Statistical analysis
Clinical and demographic results are presented as mean ± SD for normally distributed variables and as number (%) for categorical variables. The normality assumption of the measurements for each of the three groups was tested with the Shapiro-Wilk test (since the size of each group was less than or equal to 50). The null hypothesis of the homogeneity of variances was tested with the Brown-Forsythe test [23] based on medians and was not rejected. Hence the Kruskal-Wallis test was conducted to evaluate differences in medians among the three groups.
Post hoc pairwise comparisons among the three groups were conducted with the Mann-Whitney U statistic while the adjustment of the type I error was done by the Bonferroni-Dunn method [22].

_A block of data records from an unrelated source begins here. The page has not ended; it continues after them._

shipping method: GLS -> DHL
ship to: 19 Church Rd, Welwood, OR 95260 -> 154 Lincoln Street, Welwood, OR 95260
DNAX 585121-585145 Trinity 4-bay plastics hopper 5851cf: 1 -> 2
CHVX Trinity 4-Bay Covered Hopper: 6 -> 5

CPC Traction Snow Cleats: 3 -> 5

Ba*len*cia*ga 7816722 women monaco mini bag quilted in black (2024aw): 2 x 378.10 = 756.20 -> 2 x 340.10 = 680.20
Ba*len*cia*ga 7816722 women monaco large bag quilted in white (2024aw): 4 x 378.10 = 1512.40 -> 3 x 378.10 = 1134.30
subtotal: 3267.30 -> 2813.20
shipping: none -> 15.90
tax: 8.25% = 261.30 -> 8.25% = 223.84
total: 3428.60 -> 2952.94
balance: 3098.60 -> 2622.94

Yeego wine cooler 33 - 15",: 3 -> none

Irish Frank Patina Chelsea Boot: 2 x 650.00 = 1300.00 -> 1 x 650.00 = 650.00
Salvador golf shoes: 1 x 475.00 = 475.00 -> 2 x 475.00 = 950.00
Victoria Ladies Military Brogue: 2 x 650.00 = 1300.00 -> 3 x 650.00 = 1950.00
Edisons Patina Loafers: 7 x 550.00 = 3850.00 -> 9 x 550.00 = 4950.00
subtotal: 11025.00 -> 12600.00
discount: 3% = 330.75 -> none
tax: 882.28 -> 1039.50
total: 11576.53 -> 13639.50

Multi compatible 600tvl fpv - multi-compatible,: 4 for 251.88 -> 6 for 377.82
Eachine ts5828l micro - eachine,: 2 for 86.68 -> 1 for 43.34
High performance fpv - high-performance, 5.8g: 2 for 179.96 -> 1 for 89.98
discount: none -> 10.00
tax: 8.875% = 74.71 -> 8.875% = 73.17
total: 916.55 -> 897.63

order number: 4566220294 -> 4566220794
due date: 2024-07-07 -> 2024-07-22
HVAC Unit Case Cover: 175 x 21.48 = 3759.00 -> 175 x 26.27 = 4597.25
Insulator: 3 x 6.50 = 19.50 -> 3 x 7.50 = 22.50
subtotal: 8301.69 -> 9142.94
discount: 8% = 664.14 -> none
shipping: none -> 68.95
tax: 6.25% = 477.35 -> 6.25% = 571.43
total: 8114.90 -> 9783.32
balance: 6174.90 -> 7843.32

Dichotomous variables were compared with the χ2 test since all expected cell frequencies were greater than or equal to five. All statistical analyses were performed using SPSS version 20.0. IBM SPSS for Windows v.20 software (IBM, New York, USA) was used for the analysis, and the statistical significance was set at p < 0.05.
Results
A total of 150 patients, with an ASA physical status I or II, aged over 18 years, weighing less than 95 kg, were initially enrolled in the study. In 10 cases a protocol deviation was recorded during their stay in the PACU (in 6 patients morphine was administered instead of meperidine and in 4 patients clonidine for the treatment of hypertension), in 8 individuals the operation was cancelled, and in 5 the procedure was converted to open cholecystectomy, and therefore all were excluded from the study; thus, 127 patients completed the protocol and were finally included: 40 in group D, 40 in group O and 47 in group D + O. Groups were similar and no statistically significant differences were detected regarding age, gender, weight, smoking status, duration of operation, intraoperative fluid administration and intraoperative meperidine dose (Table I). No significant differences were also observed for the respiratory and hemodynamic variables (SpO2, BP, RR, HR) among groups (data not shown).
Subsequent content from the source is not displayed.